Managing Translations

Postnomic lets you publish a single post in multiple languages. Each blog has a default language (the language its posts are written in by default), and any post can be given additional translations —...

Overview

Postnomic lets you publish a single post in multiple languages. Each blog has a default language (the language its posts are written in by default), and any post can be given additional translations — alternate versions of its title, slug, content, and excerpt in other languages.

Readers automatically see the version of a post that matches their preferred language, with a safe fallback to the default language when a translation is missing.

The Default Language

Every blog has a default language, configured in the blog's Settings (English, en, unless changed). The default language isn't a translation — it's the content stored on the post itself, and you edit it the same way you always have: through the normal post editor fields (Title, Slug, Content, Excerpt).

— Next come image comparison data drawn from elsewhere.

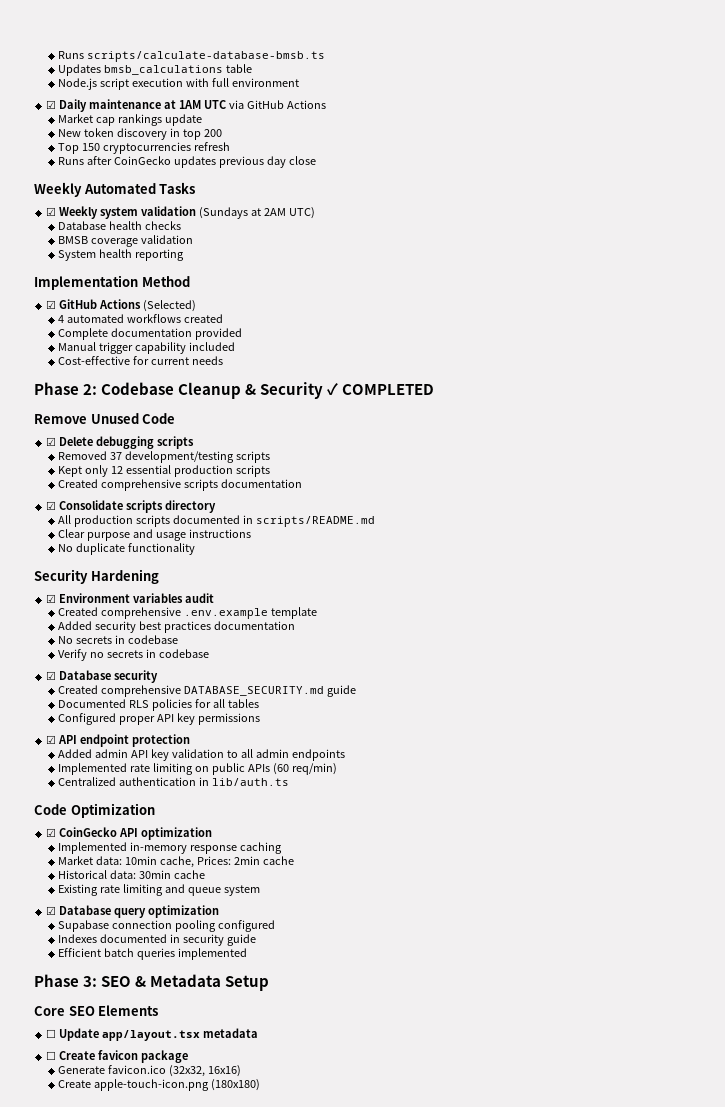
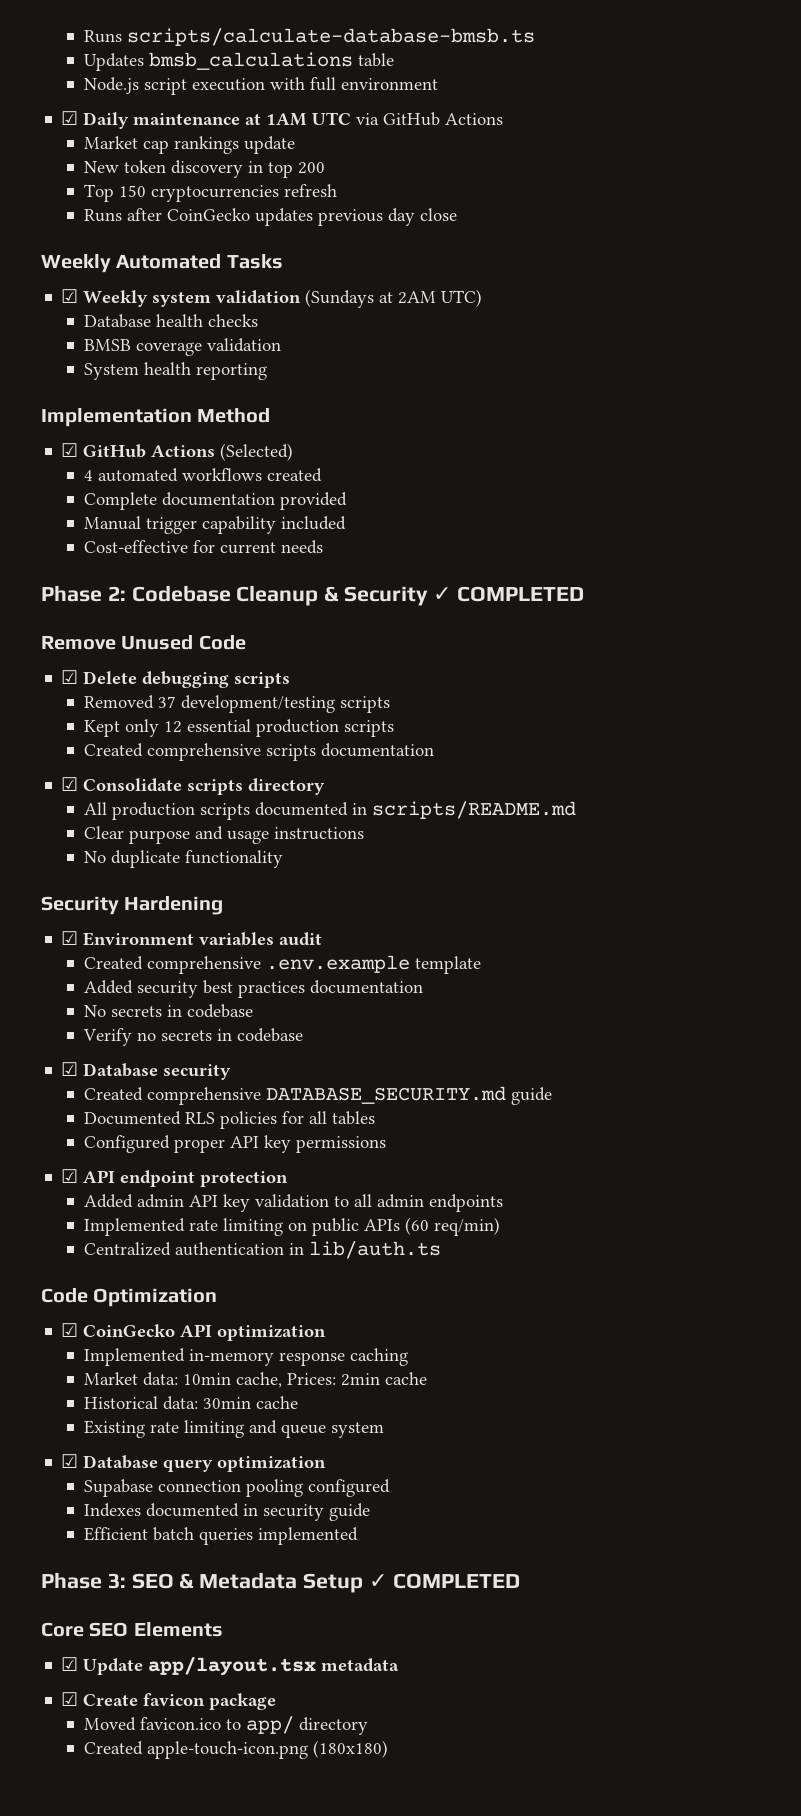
- Phase 3: SEO & Metadata Setup
+ Phase 3: SEO & Metadata Setup ✓ COMPLETED
- ☐ Update app/layout.tsx metadata
+ ☑ Update app/layout.tsx metadata
- ☐ Create favicon package
+ ☑ Create favicon package
- Generate favicon.ico (32x32, 16x16)
- Create apple-touch-icon.png (180x180)
+ Moved favicon.ico to app/ directory
+ Created apple-touch-icon.png (180x180)

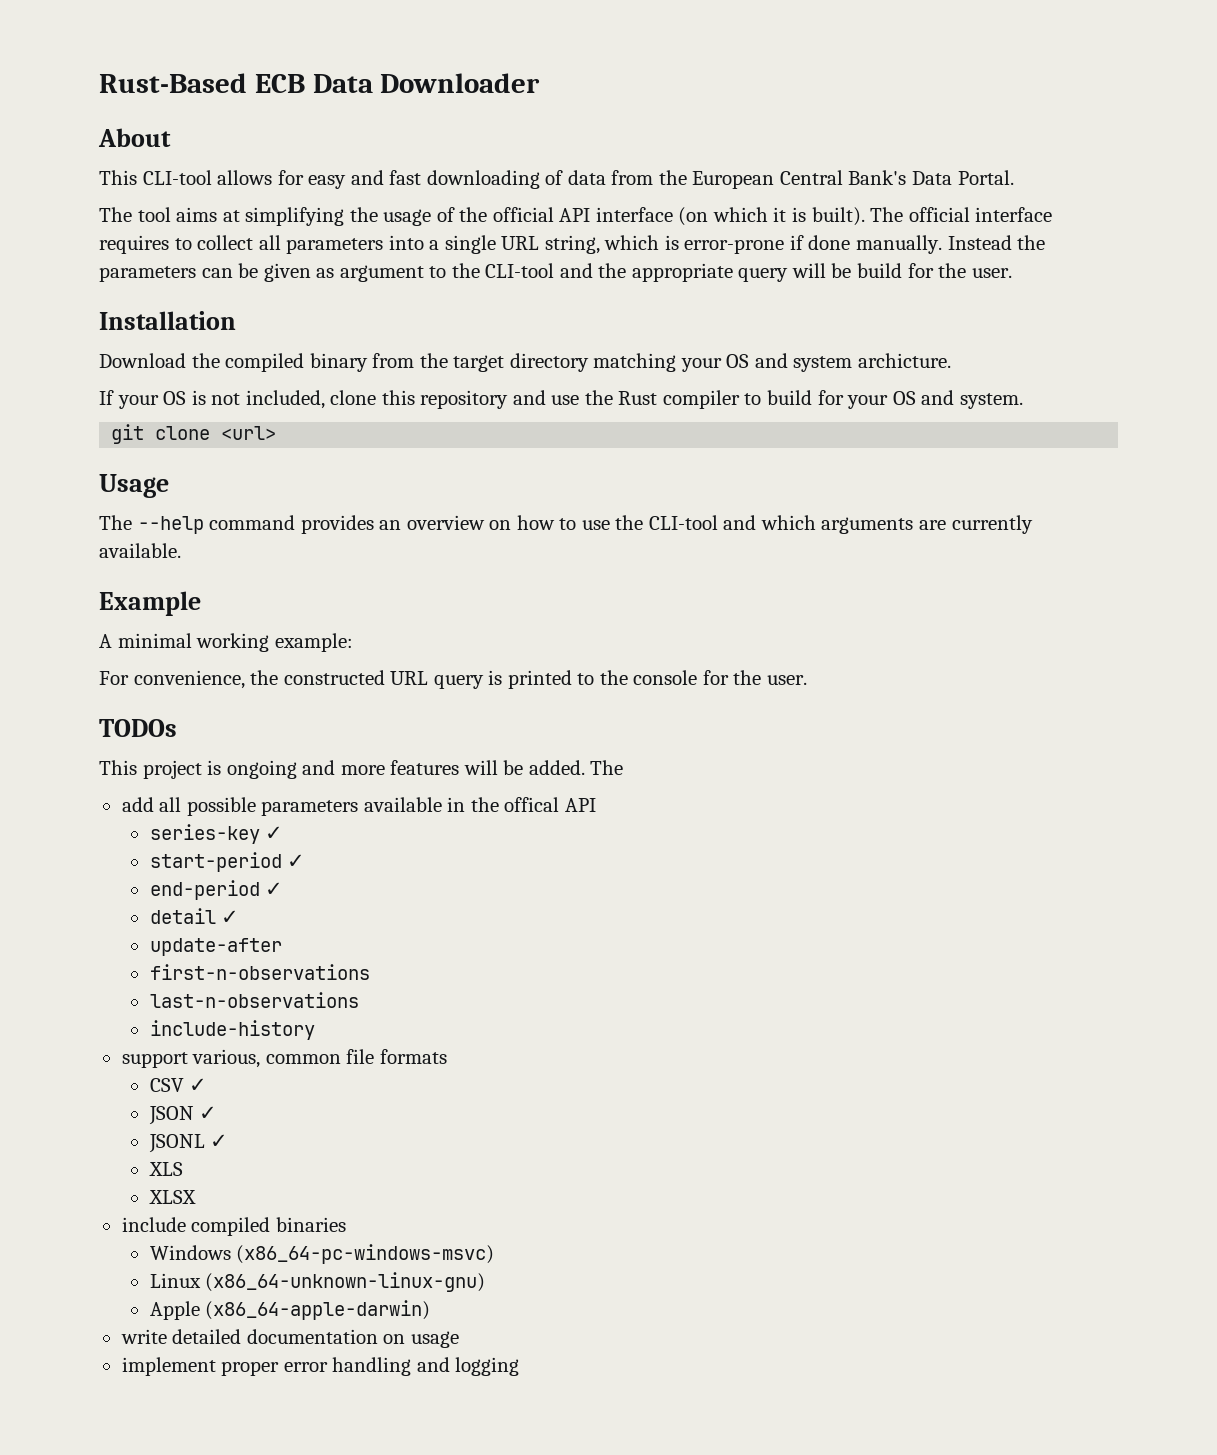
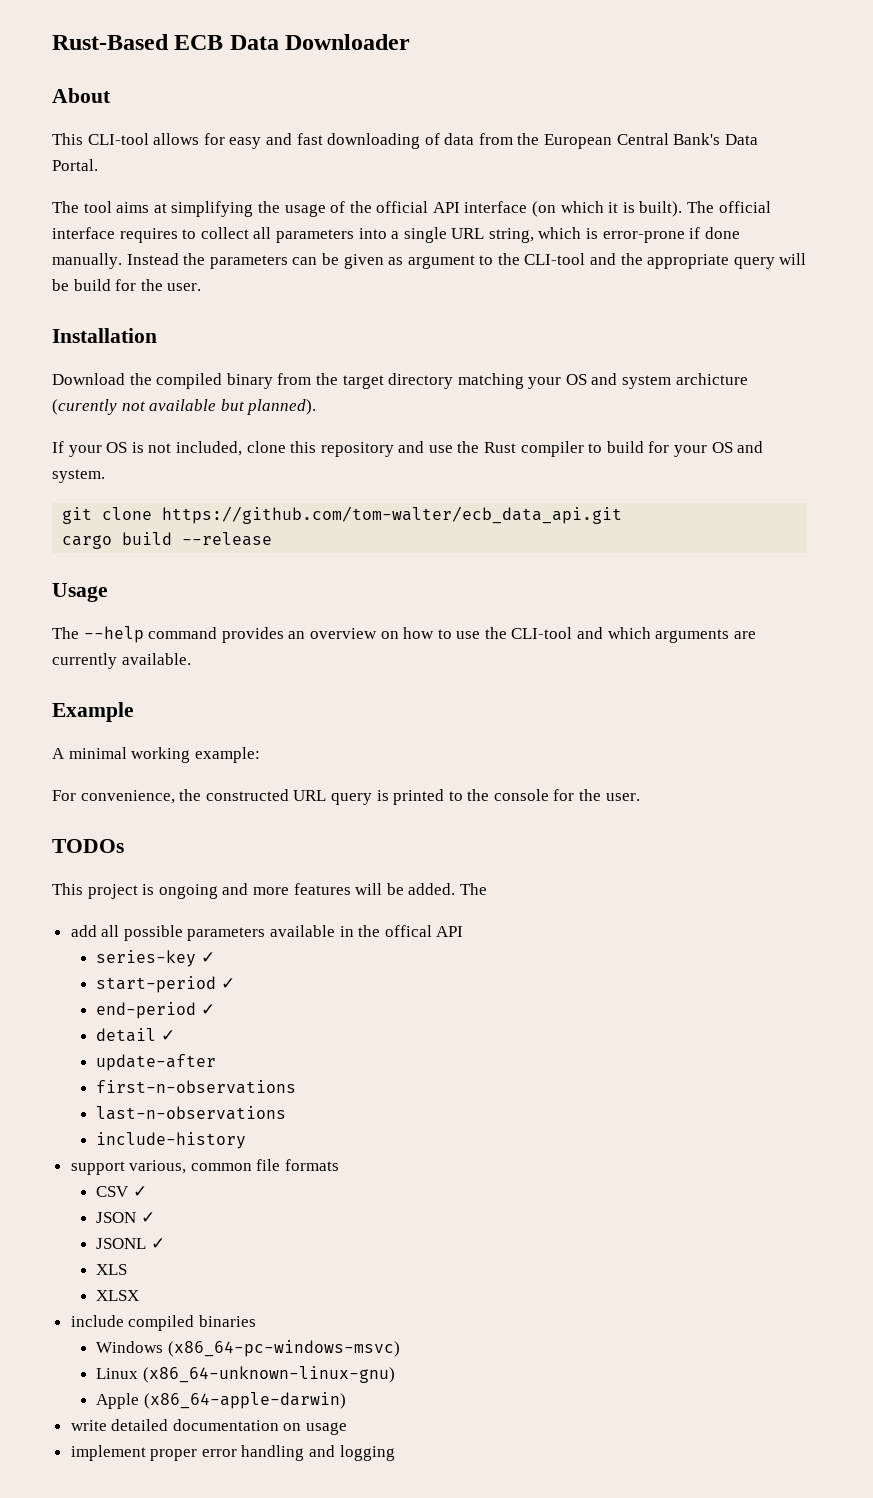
- Download the compiled binary from the target directory matching your OS and system archicture.
+ Download the compiled binary from the target directory matching your OS and system archicture (curently not available but planned).
- git clone <url>
+ git clone https://github.com/tom-walter/ecb_data_api.git
+ cargo build --release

Translations only cover the blog's other languages. You cannot add, edit, or delete a "translation" for the default language — that content lives on the post, not in the Translations panel.

Adding a Translation

To add a translation to a post:

  1. Open the post in the post editor
  2. Open the Translations panel
  3. Select the language you want to add
  4. Fill in the translated Title, Slug, Content, and optionally Excerpt
  5. Save

The translation is stored alongside the post and immediately becomes available to readers requesting that language. A post can have as many translations as you need, one per language.

Editing a Translation

Open the Translations panel on the post, select the existing language, update the fields, and save. Edits take effect immediately — there's no separate review or approval step for translations beyond the blog's normal permissions.

Deleting a Translation

Open the Translations panel, select the language, and choose Delete. This removes only that language's version; the post itself and its other translations are unaffected. Readers requesting the deleted language will automatically fall back to the blog's default language.

You cannot delete the default language this way — since it isn't a translation, removing default-language content means editing or unpublishing the post itself.

Slugs Per Language

Each translation has its own Slug, independent of the default-language slug and of other languages' slugs. Slugs must be unique per blog within a language — two posts in the same blog can't share a slug in the same language, but a post's German slug can differ freely from its English slug.

Who Can Manage Translations

Managing translations requires the same Author role (or higher) required to edit the post itself. Anyone who can edit a post's default-language content can also add, edit, or delete its translations.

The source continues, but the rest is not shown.